WORK REQUIRED:
Look through the data that follows and say how many of its lines contain "Output", giving the number only.

SOURCE MATERIAL:
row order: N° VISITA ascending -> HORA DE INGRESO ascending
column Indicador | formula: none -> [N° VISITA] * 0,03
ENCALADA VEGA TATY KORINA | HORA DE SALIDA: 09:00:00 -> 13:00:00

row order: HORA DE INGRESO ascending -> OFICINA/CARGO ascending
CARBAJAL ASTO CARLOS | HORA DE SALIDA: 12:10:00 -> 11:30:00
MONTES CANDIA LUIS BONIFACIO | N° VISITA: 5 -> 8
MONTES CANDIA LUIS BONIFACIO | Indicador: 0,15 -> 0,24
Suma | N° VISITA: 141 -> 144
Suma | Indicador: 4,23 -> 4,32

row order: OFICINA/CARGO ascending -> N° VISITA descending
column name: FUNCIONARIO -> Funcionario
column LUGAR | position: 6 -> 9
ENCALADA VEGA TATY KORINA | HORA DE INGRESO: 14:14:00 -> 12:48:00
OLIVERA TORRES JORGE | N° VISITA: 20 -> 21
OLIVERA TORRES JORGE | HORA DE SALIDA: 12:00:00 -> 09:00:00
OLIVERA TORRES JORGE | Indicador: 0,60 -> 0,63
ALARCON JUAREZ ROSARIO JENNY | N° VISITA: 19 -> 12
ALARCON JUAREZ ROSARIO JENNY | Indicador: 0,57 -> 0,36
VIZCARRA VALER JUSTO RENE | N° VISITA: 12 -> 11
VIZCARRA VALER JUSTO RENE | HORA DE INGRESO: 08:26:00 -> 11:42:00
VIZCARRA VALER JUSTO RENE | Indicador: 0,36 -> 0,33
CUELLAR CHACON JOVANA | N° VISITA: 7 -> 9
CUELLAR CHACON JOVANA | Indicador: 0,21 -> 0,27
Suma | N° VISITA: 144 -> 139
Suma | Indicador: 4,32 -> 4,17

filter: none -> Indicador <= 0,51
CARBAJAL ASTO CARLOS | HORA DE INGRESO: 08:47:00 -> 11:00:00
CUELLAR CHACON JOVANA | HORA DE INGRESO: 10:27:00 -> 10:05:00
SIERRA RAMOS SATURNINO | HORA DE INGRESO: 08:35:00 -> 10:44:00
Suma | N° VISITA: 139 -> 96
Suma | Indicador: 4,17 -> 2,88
==
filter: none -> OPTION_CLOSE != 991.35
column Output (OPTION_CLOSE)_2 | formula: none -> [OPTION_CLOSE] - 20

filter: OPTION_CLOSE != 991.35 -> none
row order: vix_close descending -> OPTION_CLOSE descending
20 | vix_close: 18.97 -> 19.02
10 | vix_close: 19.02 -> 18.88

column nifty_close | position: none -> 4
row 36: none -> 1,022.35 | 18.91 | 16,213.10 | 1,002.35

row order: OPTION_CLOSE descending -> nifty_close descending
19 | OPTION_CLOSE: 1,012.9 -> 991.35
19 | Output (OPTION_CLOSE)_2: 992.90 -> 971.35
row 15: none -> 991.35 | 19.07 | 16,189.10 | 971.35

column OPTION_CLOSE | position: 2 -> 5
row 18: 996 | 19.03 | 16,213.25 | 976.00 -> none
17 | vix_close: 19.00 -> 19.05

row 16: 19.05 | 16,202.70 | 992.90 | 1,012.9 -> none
* * *
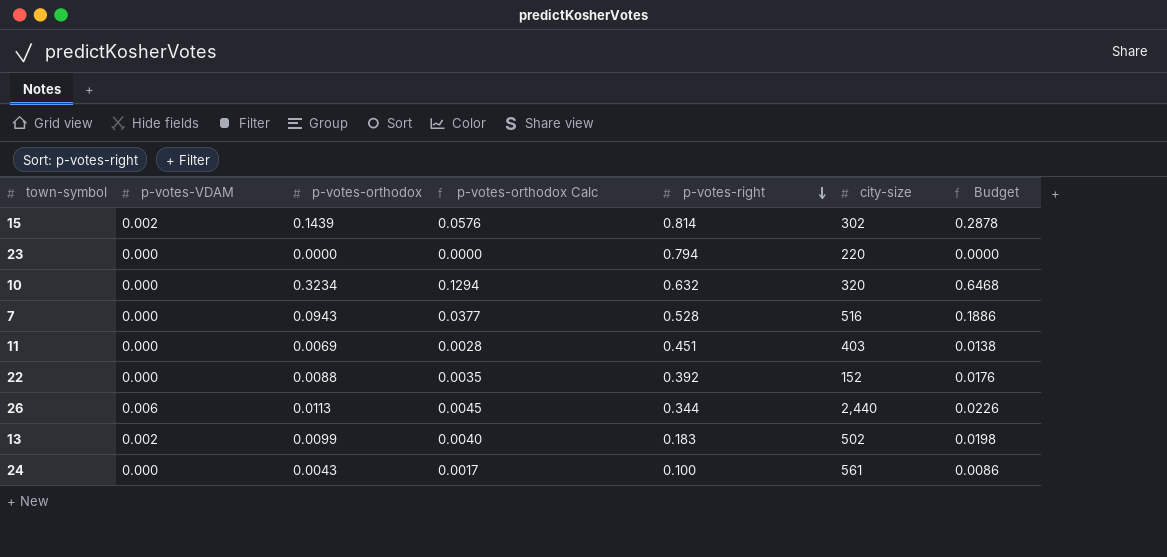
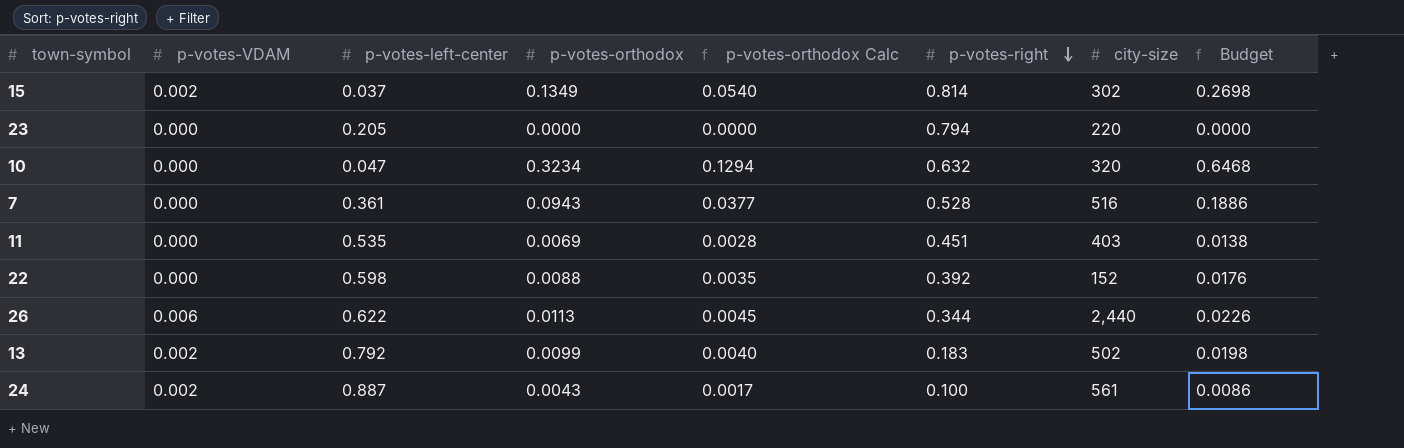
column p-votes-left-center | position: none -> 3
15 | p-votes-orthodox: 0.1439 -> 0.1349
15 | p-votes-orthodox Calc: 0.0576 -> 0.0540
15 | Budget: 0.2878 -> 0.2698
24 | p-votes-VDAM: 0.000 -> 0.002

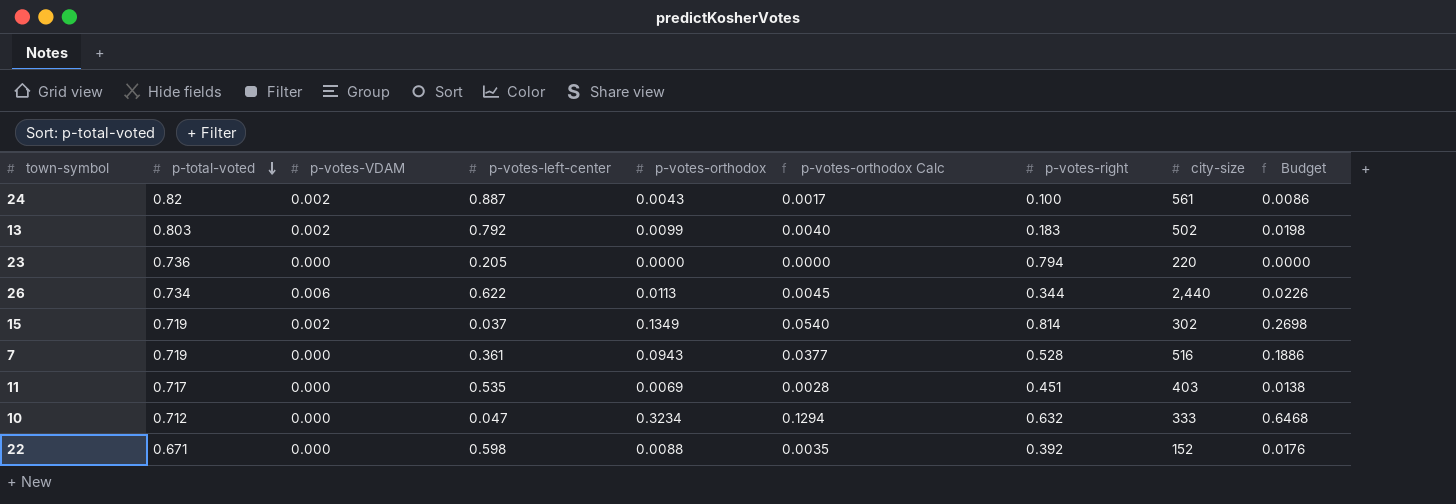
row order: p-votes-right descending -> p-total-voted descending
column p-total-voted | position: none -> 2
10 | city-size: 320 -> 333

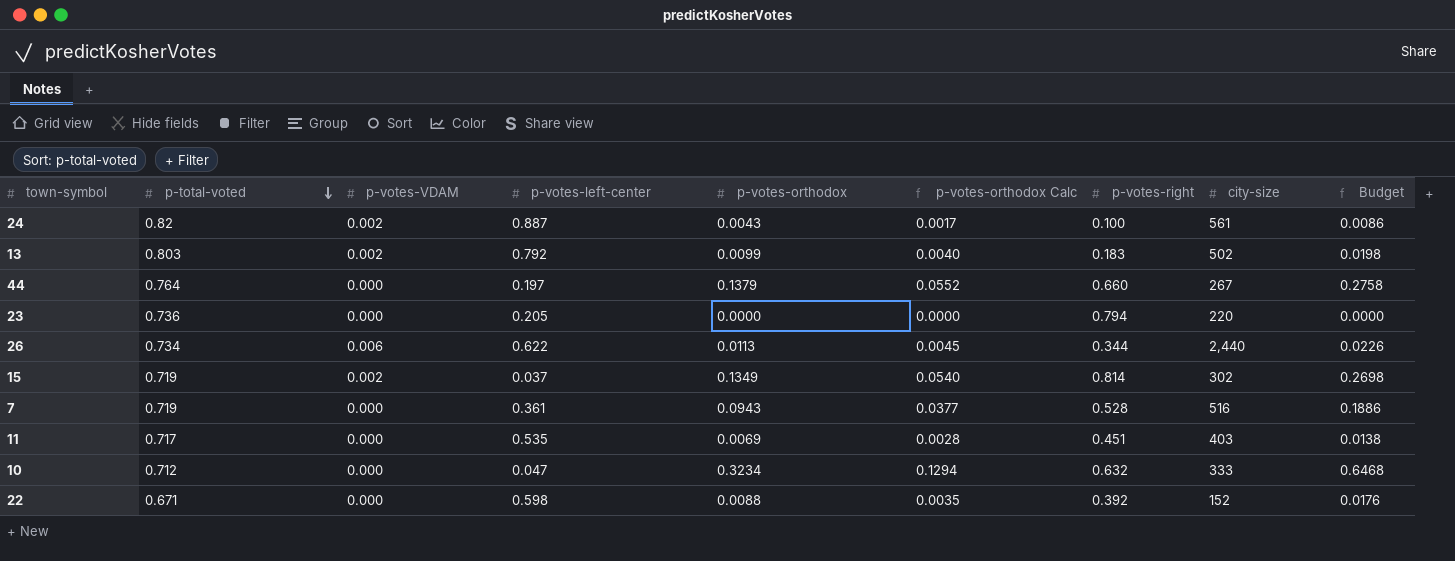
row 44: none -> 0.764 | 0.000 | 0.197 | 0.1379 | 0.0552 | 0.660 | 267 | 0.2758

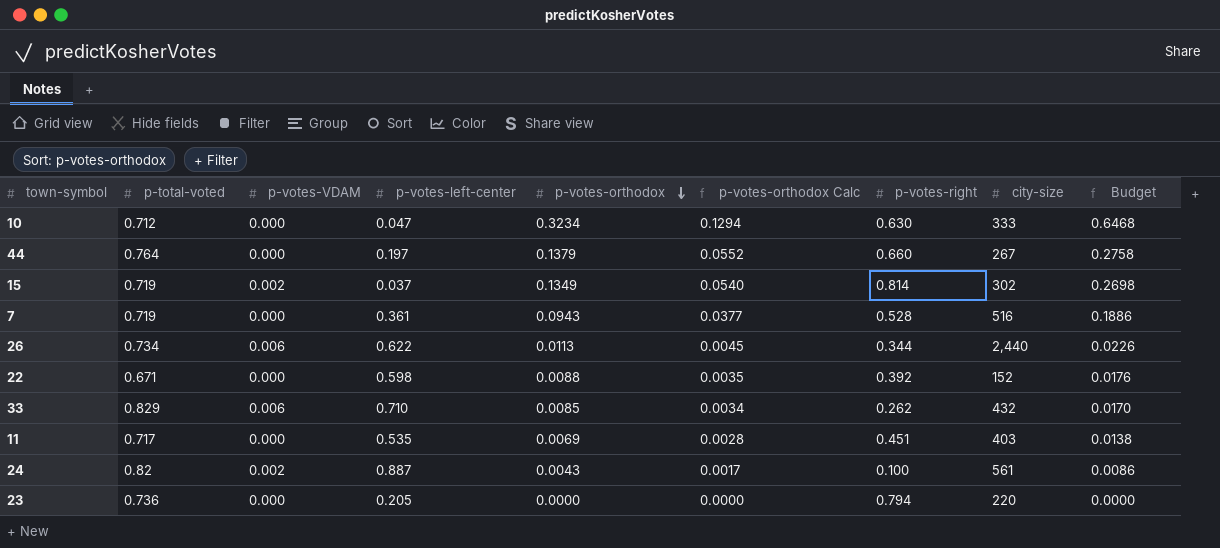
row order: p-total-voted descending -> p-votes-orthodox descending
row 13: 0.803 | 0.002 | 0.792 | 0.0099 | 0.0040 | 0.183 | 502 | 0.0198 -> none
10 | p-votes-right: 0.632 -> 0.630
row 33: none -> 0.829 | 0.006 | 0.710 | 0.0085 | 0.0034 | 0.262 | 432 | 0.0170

THE COMPLETED TASK:
2